The Investment Manager appointed MFP Services, LLC (“MFP Services”) to act as a consultant
to its Clients for the purpose of providing investment management, financial, legal and
administrative personnel to MFP. All fees of MFP Services are paid for by the Investment Manager
pursuant to a Consulting Services Agreement out of the management fees earned by MFP from its
Clients, as more fully discussed in Item 5 below. Neither MFP nor the Partnership has any
employees, with all MFP personnel being provided by MFP Services pursuant to the Consulting
Services Agreement. MFP Services is a Delaware limited liability company which is also owned
by the Estate of Michael F Price and the Price Family Office, LLC.
The Mutual Fund. As noted above, the Investment Manager will serve as the Sub-Advisor to the
Mutual Fund, a mutual fund registered under the 1940 Act. The Investment Manager will be
responsible for providing certain sub-advisory services enumerated in the Sub-Advisory
Agreement. The prospectus for the Mutual Fund contains a complete description of the Mutual
Fund, its strategies, objectives, costs and risks. Mutual funds charge operating expenses and
investment management fees.
The Investment Manager offers investment advice on equity securities (exchange-listed, securities
traded over-the-counter and foreign issuers), warrants, corporate debt securities other than
commercial paper, as well as commercial paper, certificates of deposit, municipal securities,
United States government securities, and options contracts on securities, futures contracts, and
interests in partnerships investing in real estate and oil and gas interests. Additionally, the
Investment Manager may offer investment advice with respect to: adjustable rate and auction
preferred stocks; asset-backed securities; convertible securities; depository receipts; derivatives
(including forward contracts, options, futures contracts and options on futures, and swaps
including rate caps, floors and collars, total return swap contracts, currency swap contracts, and
credit default swap contracts); exchange traded funds; exchange traded notes; indebtedness and
participations of distressed companies, including bank and trade claims, etc.; and repurchase and
reverse repurchase agreements.
The Investment Manager offers investors a special situations investment strategy across three
geographies: Global (in the Mutual Fund and managed accounts), European (in managed
accounts), and International (in managed accounts). To achieve the investment objective of the
strategy – capital appreciation – the Investment Manager invests primarily in equity securities of
companies that are believed to be both significantly undervalued and undergoing strategic change
(“special situations”). In Global portfolios, the Investment Manager will invest in securities of
issuers located in any country (with respect to European portfolios, in any European country, and
with respect to international portfolios, in any country except the U.S.), of any market
capitalization (e.g., micro, small, mid and large), and of any industry.

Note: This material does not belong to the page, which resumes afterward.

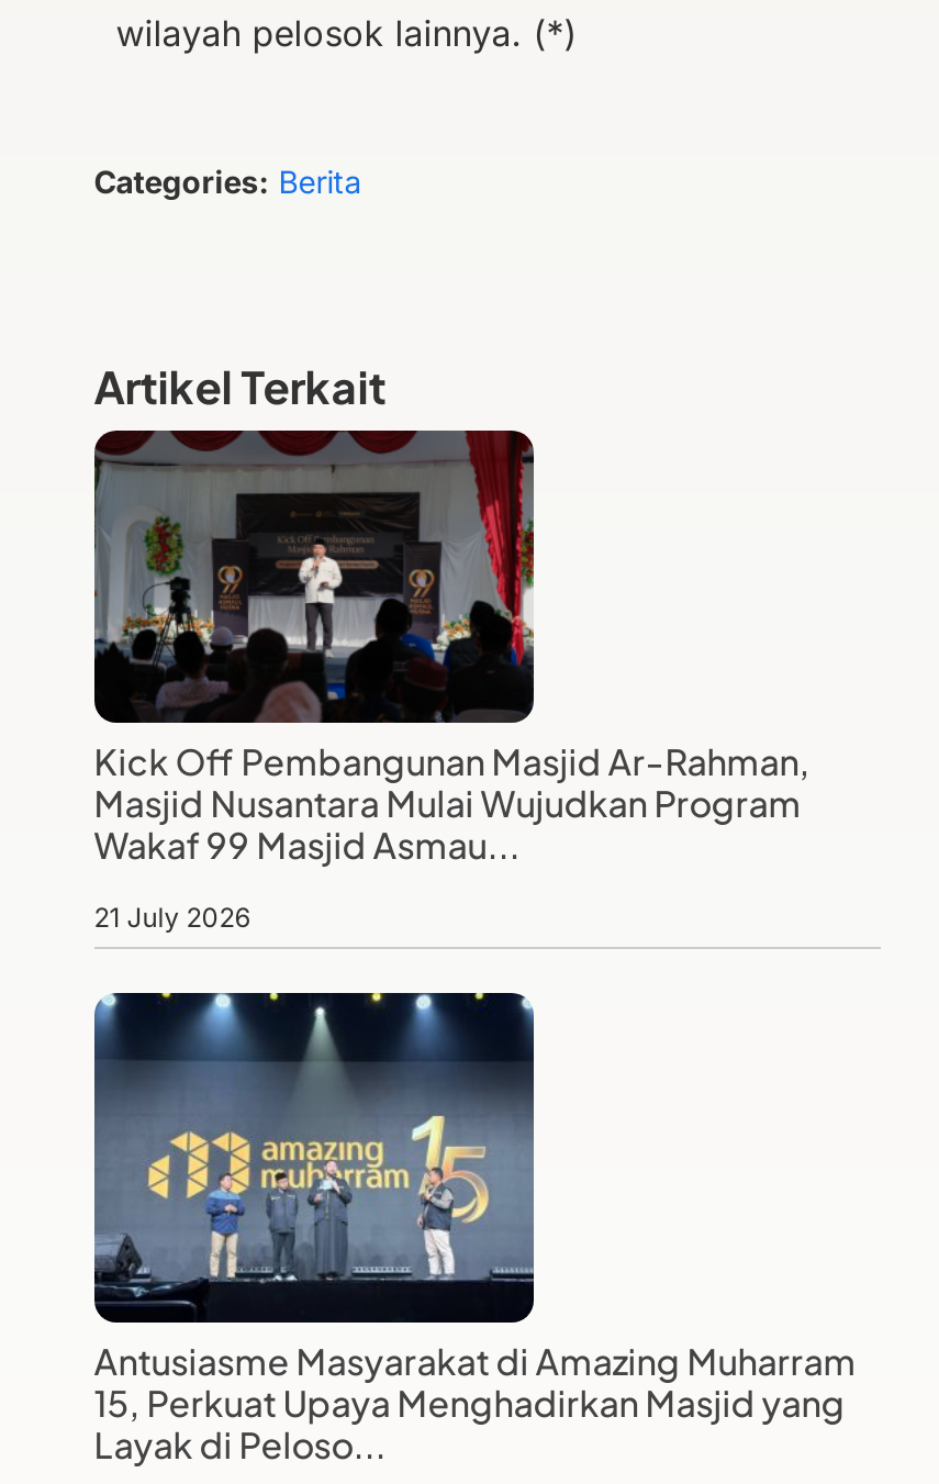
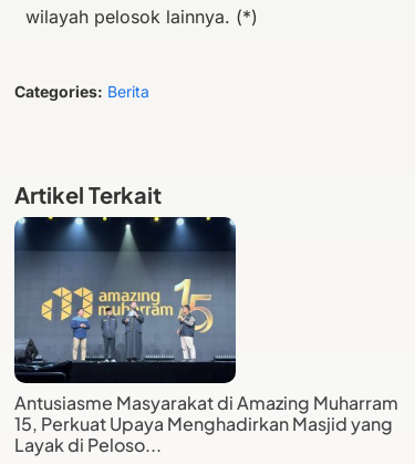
[92,428,810,933] [image] | Kick Off Pembangunan Masjid Ar-Rahman, | Masjid Nusantara Mulai Wujudkan Program | Wakaf 99 Masjid Asmau... | 21 July 2026 -> none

Managed Accounts. The Investment Manager has in the past and may from time to time offer
advisory advice to institutional Clients as a managed account. Based on a particular Client’s needs,
the Investment Manager may tailor advisory services for a Client’s account. For example, some
Clients may not want the Investment Manager to hedge currencies, purchase U.S. securities in
their portfolios, or purchase securities in a particular asset class, geography or sector. In addition,
some Clients may custody their assets at firms that require trading of portfolio securities to be
conducted at only their firms (i.e., directed/designated brokerage). It is possible that some of these
firms may not have the capabilities to purchase certain securities that the Investment Manager may
normally purchase for other Clients.
The Model Account. Pursuant to the Model Account Sub-Advisory Agreement, the Investment
Manager will serve as a sub-advisor to the Other Advisor to provide a Model Portfolio with respect
to a family-controlled companies strategy, including specific instructions relating to such
investments that can be used directly for the Other Advisor’s clients. Depending on the
requirements of the Other Advisor, we may provide the Model Portfolio daily or on a less frequent
basis. In turn, the Other Advisor may use this information to “mirror” our Model Portfolio on
behalf of its clients. The Investment Manager will be responsible for providing continuing
investment advice to the Other Advisor and recommendations regarding overall portfolio
construction and the purchase and sale of individual securities. The Investment Manager will not
have discretionary authority over any Client account and will not be responsible for determining
the suitability of a recommendation for any particular client of the Other Advisor, selecting
brokers, executing transactions, voting proxies, filing regulatory notices, or
otherwise taking any
discretionary actions with respect to any account of the Other Advisor. This type of arrangement
constitutes a product offered by the Investment Manager as opposed to actual investment
management services. Under no circumstance will the Investment Manager accept an advisor-
client relationship with any client of the Other Advisor utilizing our Model Portfolio.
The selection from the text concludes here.